(TASK REQUIREMENTS):
Without altering a single character, set down all of the data below.

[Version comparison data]

---+---

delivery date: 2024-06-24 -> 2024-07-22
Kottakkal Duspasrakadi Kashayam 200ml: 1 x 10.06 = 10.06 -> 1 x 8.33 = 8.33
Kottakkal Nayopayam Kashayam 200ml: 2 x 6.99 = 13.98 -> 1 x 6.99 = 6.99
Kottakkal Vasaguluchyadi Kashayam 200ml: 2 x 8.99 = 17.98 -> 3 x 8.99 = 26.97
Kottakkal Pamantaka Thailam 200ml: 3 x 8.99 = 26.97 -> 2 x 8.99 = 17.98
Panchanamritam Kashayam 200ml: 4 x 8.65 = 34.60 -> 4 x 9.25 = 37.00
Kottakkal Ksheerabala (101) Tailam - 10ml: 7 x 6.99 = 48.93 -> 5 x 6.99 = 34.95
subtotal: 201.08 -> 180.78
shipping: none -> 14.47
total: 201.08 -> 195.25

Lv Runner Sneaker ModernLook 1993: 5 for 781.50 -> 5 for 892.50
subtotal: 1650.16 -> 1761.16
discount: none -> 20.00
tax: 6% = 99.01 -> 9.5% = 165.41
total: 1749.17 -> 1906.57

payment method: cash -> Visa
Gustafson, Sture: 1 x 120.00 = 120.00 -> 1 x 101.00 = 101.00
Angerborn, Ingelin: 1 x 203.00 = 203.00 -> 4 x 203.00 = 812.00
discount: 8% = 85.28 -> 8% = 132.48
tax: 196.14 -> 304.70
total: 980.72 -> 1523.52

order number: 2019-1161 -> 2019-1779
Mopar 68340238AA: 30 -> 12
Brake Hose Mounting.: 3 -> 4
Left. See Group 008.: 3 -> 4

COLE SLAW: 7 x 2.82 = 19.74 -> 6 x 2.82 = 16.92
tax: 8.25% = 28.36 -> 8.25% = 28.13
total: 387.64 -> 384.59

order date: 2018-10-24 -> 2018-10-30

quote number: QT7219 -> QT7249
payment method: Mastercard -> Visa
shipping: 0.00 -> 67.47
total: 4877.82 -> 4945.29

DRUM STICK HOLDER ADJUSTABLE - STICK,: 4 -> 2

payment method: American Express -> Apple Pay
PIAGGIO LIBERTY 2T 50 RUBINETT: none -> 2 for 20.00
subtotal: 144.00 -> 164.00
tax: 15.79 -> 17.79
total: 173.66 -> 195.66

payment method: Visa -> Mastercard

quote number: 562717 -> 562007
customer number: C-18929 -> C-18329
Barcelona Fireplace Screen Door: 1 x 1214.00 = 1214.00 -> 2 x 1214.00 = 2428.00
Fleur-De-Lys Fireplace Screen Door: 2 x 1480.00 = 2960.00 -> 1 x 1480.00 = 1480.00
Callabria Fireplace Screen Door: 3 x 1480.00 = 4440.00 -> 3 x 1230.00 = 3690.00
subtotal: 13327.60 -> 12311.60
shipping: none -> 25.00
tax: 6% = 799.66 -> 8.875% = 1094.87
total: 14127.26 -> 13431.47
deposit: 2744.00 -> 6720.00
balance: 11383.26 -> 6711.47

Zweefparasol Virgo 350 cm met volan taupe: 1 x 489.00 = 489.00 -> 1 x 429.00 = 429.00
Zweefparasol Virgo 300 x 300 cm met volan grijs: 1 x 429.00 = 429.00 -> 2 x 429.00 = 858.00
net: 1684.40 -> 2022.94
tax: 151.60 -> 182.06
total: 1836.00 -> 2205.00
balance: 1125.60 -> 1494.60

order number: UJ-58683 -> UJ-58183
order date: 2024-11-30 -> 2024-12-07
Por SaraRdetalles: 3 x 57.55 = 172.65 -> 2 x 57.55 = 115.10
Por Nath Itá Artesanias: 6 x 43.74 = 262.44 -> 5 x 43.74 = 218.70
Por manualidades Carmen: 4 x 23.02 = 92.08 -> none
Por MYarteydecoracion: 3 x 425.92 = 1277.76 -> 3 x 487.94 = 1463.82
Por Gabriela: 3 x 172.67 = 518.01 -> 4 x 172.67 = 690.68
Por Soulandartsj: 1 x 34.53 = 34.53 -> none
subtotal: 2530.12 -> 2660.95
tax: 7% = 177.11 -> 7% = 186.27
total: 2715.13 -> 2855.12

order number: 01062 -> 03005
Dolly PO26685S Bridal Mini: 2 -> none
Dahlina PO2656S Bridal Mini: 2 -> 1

---+---

(RESULT OF THE TASK):
delivery date: 2024-06-24 -> 2024-07-22
Kottakkal Duspasrakadi Kashayam 200ml: 1 x 10.06 = 10.06 -> 1 x 8.33 = 8.33
Kottakkal Nayopayam Kashayam 200ml: 2 x 6.99 = 13.98 -> 1 x 6.99 = 6.99
Kottakkal Vasaguluchyadi Kashayam 200ml: 2 x 8.99 = 17.98 -> 3 x 8.99 = 26.97
Kottakkal Pamantaka Thailam 200ml: 3 x 8.99 = 26.97 -> 2 x 8.99 = 17.98
Panchanamritam Kashayam 200ml: 4 x 8.65 = 34.60 -> 4 x 9.25 = 37.00
Kottakkal Ksheerabala (101) Tailam - 10ml: 7 x 6.99 = 48.93 -> 5 x 6.99 = 34.95
subtotal: 201.08 -> 180.78
shipping: none -> 14.47
total: 201.08 -> 195.25

Lv Runner Sneaker ModernLook 1993: 5 for 781.50 -> 5 for 892.50
subtotal: 1650.16 -> 1761.16
discount: none -> 20.00
tax: 6% = 99.01 -> 9.5% = 165.41
total: 1749.17 -> 1906.57

payment method: cash -> Visa
Gustafson, Sture: 1 x 120.00 = 120.00 -> 1 x 101.00 = 101.00
Angerborn, Ingelin: 1 x 203.00 = 203.00 -> 4 x 203.00 = 812.00
discount: 8% = 85.28 -> 8% = 132.48
tax: 196.14 -> 304.70
total: 980.72 -> 1523.52

order number: 2019-1161 -> 2019-1779
Mopar 68340238AA: 30 -> 12
Brake Hose Mounting.: 3 -> 4
Left. See Group 008.: 3 -> 4

COLE SLAW: 7 x 2.82 = 19.74 -> 6 x 2.82 = 16.92
tax: 8.25% = 28.36 -> 8.25% = 28.13
total: 387.64 -> 384.59

order date: 2018-10-24 -> 2018-10-30

quote number: QT7219 -> QT7249
payment method: Mastercard -> Visa
shipping: 0.00 -> 67.47
total: 4877.82 -> 4945.29

DRUM STICK HOLDER ADJUSTABLE - STICK,: 4 -> 2

payment method: American Express -> Apple Pay
PIAGGIO LIBERTY 2T 50 RUBINETT: none -> 2 for 20.00
subtotal: 144.00 -> 164.00
tax: 15.79 -> 17.79
total: 173.66 -> 195.66

payment method: Visa -> Mastercard

quote number: 562717 -> 562007
customer number: C-18929 -> C-18329
Barcelona Fireplace Screen Door: 1 x 1214.00 = 1214.00 -> 2 x 1214.00 = 2428.00
Fleur-De-Lys Fireplace Screen Door: 2 x 1480.00 = 2960.00 -> 1 x 1480.00 = 1480.00
Callabria Fireplace Screen Door: 3 x 1480.00 = 4440.00 -> 3 x 1230.00 = 3690.00
subtotal: 13327.60 -> 12311.60
shipping: none -> 25.00
tax: 6% = 799.66 -> 8.875% = 1094.87
total: 14127.26 -> 13431.47
deposit: 2744.00 -> 6720.00
balance: 11383.26 -> 6711.47

Zweefparasol Virgo 350 cm met volan taupe: 1 x 489.00 = 489.00 -> 1 x 429.00 = 429.00
Zweefparasol Virgo 300 x 300 cm met volan grijs: 1 x 429.00 = 429.00 -> 2 x 429.00 = 858.00
net: 1684.40 -> 2022.94
tax: 151.60 -> 182.06
total: 1836.00 -> 2205.00
balance: 1125.60 -> 1494.60

order number: UJ-58683 -> UJ-58183
order date: 2024-11-30 -> 2024-12-07
Por SaraRdetalles: 3 x 57.55 = 172.65 -> 2 x 57.55 = 115.10
Por Nath Itá Artesanias: 6 x 43.74 = 262.44 -> 5 x 43.74 = 218.70
Por manualidades Carmen: 4 x 23.02 = 92.08 -> none
Por MYarteydecoracion: 3 x 425.92 = 1277.76 -> 3 x 487.94 = 1463.82
Por Gabriela: 3 x 172.67 = 518.01 -> 4 x 172.67 = 690.68
Por Soulandartsj: 1 x 34.53 = 34.53 -> none
subtotal: 2530.12 -> 2660.95
tax: 7% = 177.11 -> 7% = 186.27
total: 2715.13 -> 2855.12

order number: 01062 -> 03005
Dolly PO26685S Bridal Mini: 2 -> none
Dahlina PO2656S Bridal Mini: 2 -> 1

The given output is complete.